▸ **THE TASK**: Scan the data below and give the number of lines that include the word "font", with no other words.

━━━ GIVEN DATA ━━━

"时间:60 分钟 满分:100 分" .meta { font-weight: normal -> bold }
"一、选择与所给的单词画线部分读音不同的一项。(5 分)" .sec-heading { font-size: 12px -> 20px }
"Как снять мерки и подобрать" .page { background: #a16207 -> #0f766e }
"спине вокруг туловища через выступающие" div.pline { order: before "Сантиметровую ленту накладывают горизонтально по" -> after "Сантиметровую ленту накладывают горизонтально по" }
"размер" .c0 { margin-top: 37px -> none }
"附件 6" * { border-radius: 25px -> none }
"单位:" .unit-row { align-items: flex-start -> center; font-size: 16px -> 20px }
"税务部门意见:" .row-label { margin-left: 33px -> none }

━━━

▸ **YOUR SOLUTION**: 3